Your nutrition questions answered
Q: What type of diet should I follow?
A: If toning up and slimming down is your focus, you need a balanced diet that provides plenty of protein.
According to scientists at the Rowett Institute of Nutrition and Health in Aberdeen, diets higher in protein (lean meat, poultry and fish) are particularly filling and result in more effective weight loss. Protein is also important for the repair and renewal of lean tissue, so it’s a vital dietary component if you regularly challenge your muscles with resistance or cardiovascular workouts.
How exactly protein makes you less hungry isn’t yet known, but it’s possible it slows food transit through the gut or stimulates gut hormones, which promote the feeling of fullness.
High-protein diets may smack of Atkins-style carbohydrate deprivation, but this is only the case if you follow extreme versions. All we’re talking about for the purposes of your streamlined, fitter body is a slightly enhanced protein intake – 30 per cent of your calorie intake per meal instead of the 15–20 per cent that’s traditionally recommended. You’ll still eat good amounts of energy-giving carbohydrates, along with your five-a-day quota of fruit and vegetables.
Q: How many calories a day so I need?
A: To lose weight at a healthy rate of half a kilo a week, you’ll need to create a calorie deficit of 500 a day – which can come from a combination of reducing your normal food intake and expending extra calories by increasing the amount you exercise.
Most averagely-active women (for example, those following the workouts in this book) will lose weight at a healthy rate if they eat 1,500 calories a day. If you’re averagely-active, you’ll maintain your current weight on an intake of 1,750–2,000 calories a day.
Don’t go below 1,200–1,400 calories a day when you’re exercising, or you won’t have energy to work out and you could end up missing out on essential vitamins and minerals.
Q: When’s the best time to eat before exercise?
A: You’ll need to leave at least three hours after a big meal before you work out, but you shouldn’t exercise on an empty stomach either. Ideally, have a small meal (for example, a light lunch) or snack containing slow- to medium-releasing carbohydrates and perhaps some protein one to two hours before your workout.

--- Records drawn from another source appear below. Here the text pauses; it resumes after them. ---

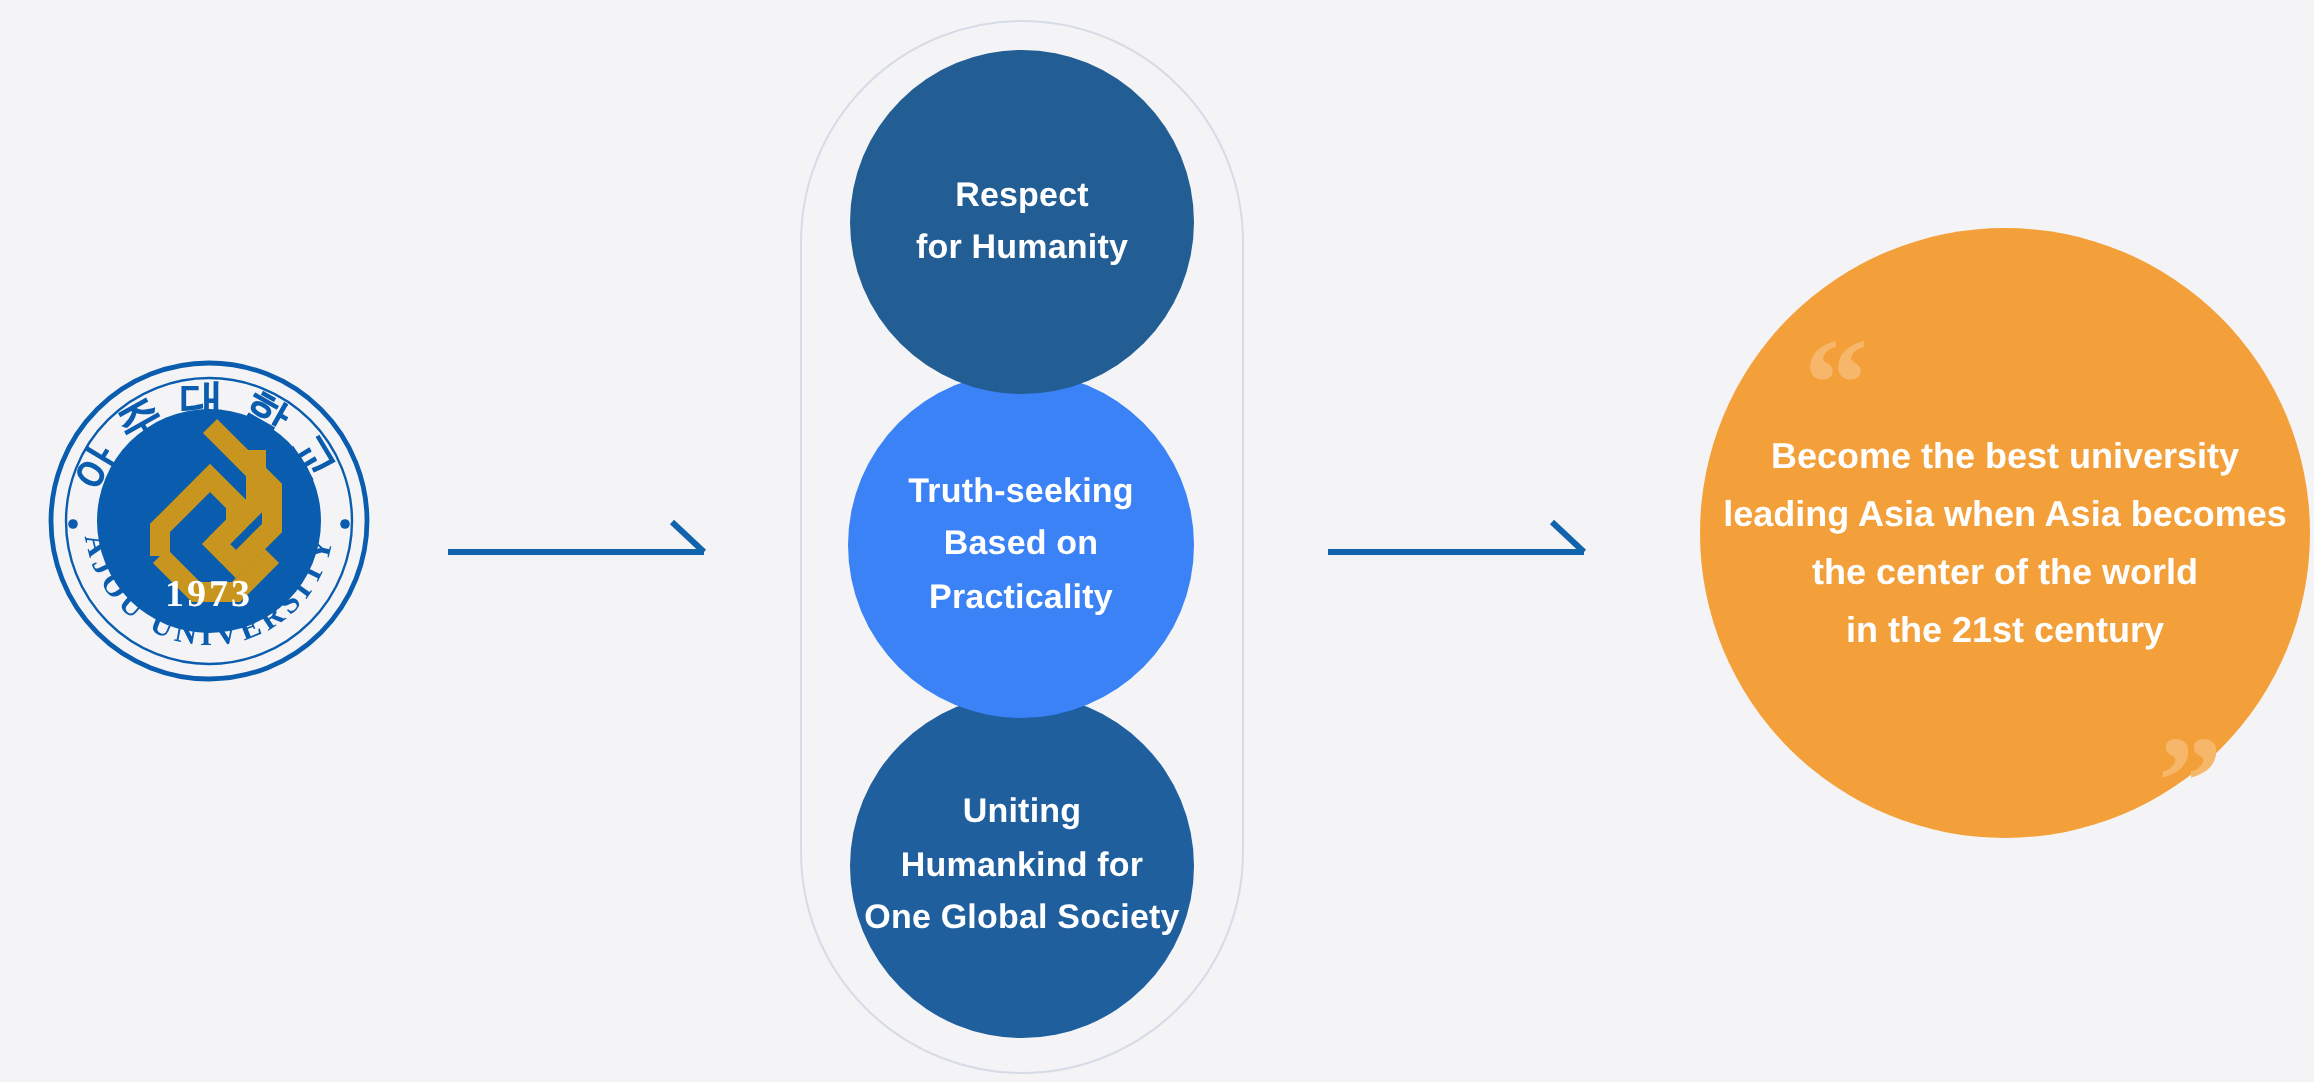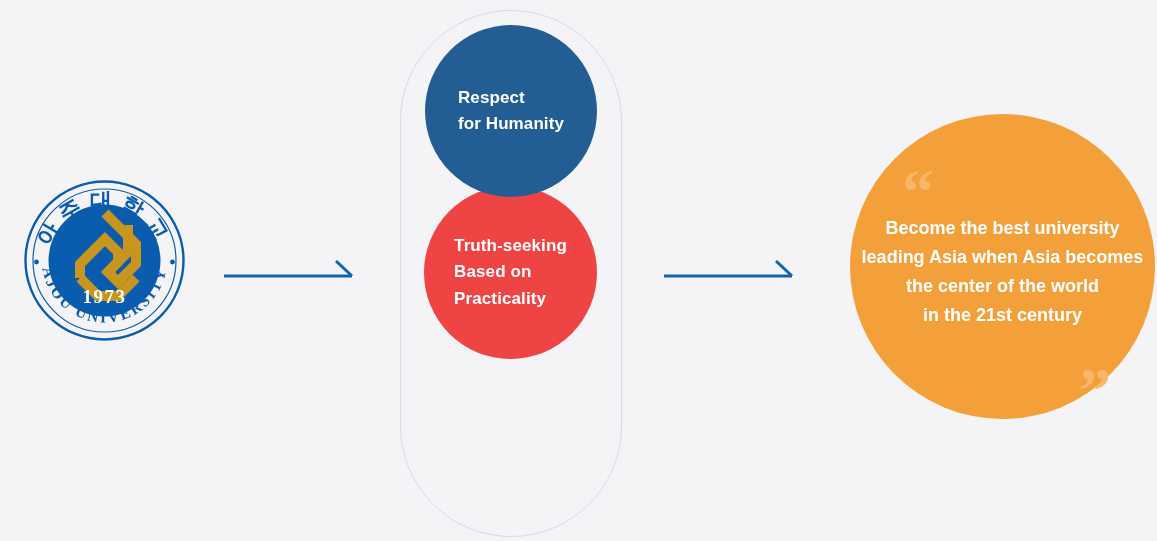--- a/index.html
+++ b/index.html
@@ -57,6 +57,7 @@
     display: flex;
     align-items: center;
     justify-content: center;
+    text-align: center;
     color: #ffffff;
     font-size: 17px;
     font-weight: bold;

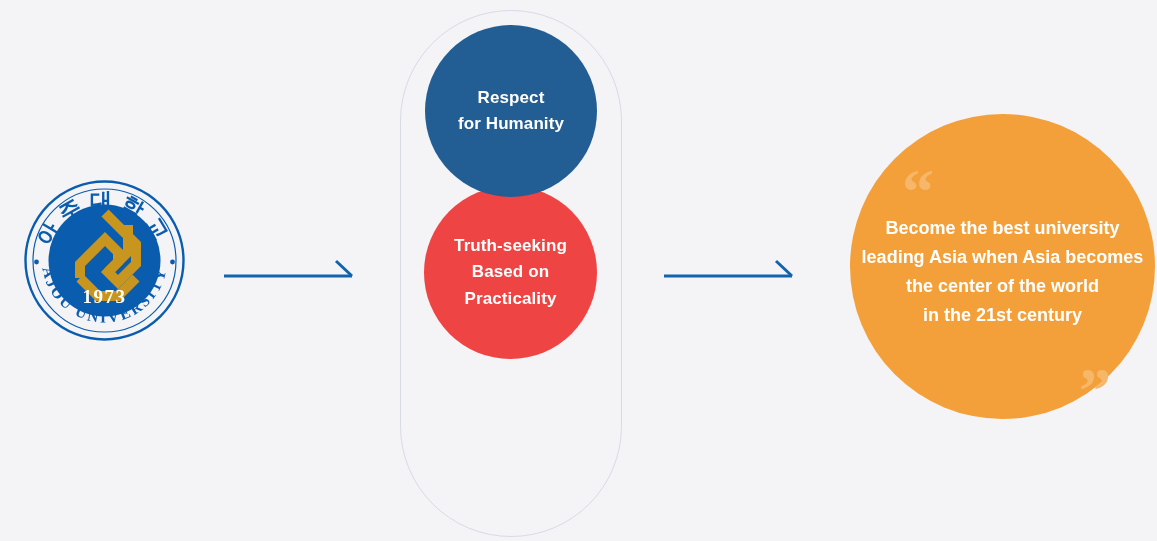--- a/index.html
+++ b/index.html
@@ -77,7 +77,7 @@
     top: 186px;
     width: 173px;
     height: 173px;
-    background: #ef4444;
+    background: #3b82f6;
     z-index: 2;
   }
   .value-bottom {

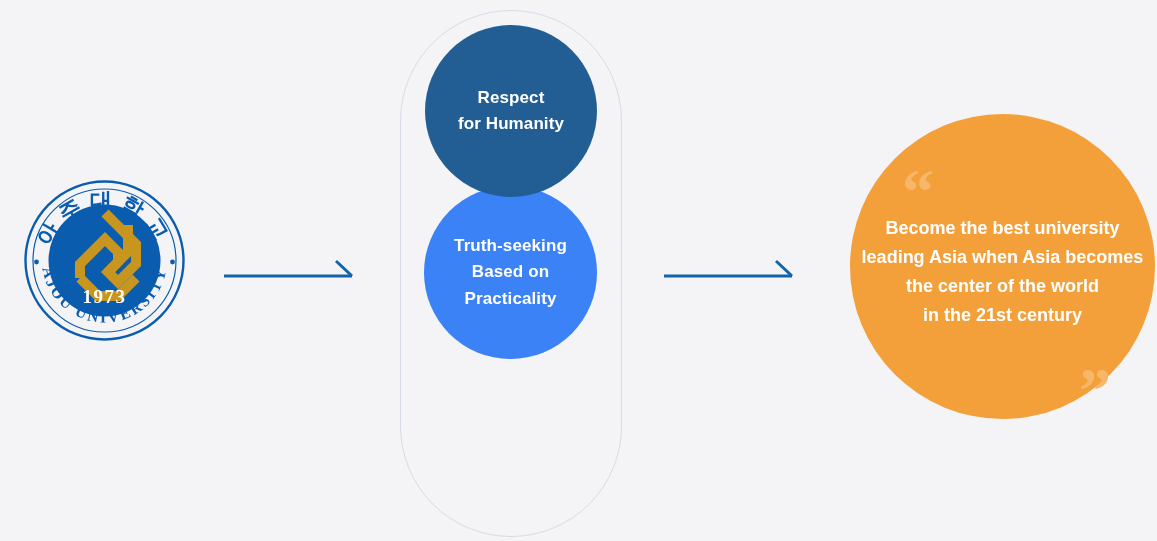--- a/index.html
+++ b/index.html
@@ -188,6 +188,11 @@
 Practicality</span>
   </div>
 
+  <div class="value-circle value-bottom">
+    <span class="txt">Uniting
+Humankind for
+One Global Society</span>
+  </div>
 
   <div class="arrow arrow-2">
     <svg width="130" height="30" viewBox="0 0 130 30" xmlns="http://www.w3.org/2000/svg">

Plan to have a pre-exercise snack if you need to – a banana, or wholegrain mini pitta with a tablespoon of reduced-fat houmous will only supply around 100 calories and are ideal sources of energy. If you’re exercising first thing in the morning, have a small snack 40 minutes before your workout and save your breakfast for afterwards.
Q: What should I eat after exercise?
A: This is a crucial time to eat, as, to maximise recovery, you need to refuel within two hours with carbohydrate and protein (which, research shows, helps carbohydrate storage. If you’re not eating a meal within that time, have a snack instead. Post-exercise, your carbohydrates should have a higher GI, so this is one time you could go for white bread and sugary foods.
Some ideal post-training snacks that combine protein and carbohydrates include:
– 20–30g of nuts and a banana.
– A boiled egg or chicken sandwich (no spread and, ideally, the white of the egg only for protein without fat).
– A protein bar and a small glass of fruit juice.
Q: What should I drink?
A: Eight glasses of water a day is the much-quoted ideal and it’s a useful guideline to ensure you’re hydrated before exercise. You don’t need to stick to it religiously though, nor does everything you drink need to be plain water – tea, coffee, juice, soft drinks and milk count too.
During exercise itself, the range of fluid intake most people need to perform well is between 400 and 1,000ml per hour, depending on the conditions and your activity level.
Water is fine if you plan to exercise for less than an hour and aren’t sweating heavily. And if you’re only working out for half an hour or so, you can just drink at the end of your workout, providing you made sure you were well hydrated beforehand. If you plan to exercise for longer periods of time, are sweating a lot or just find water unpalatable, an isotonic sports drink can be good for speeding fluid and energy back into the body and replacing lost sodium and potassium.
Q: Do I need sports supplements?
A: If you’re doing only moderate levels of activity, such as the workouts in this book, a healthy balanced diet should give you all the nutrients you need to fuel your workouts and stay healthy. However, isotonic sports drinks and recovery bars can be useful sometimes, especially if you’re eating on the go.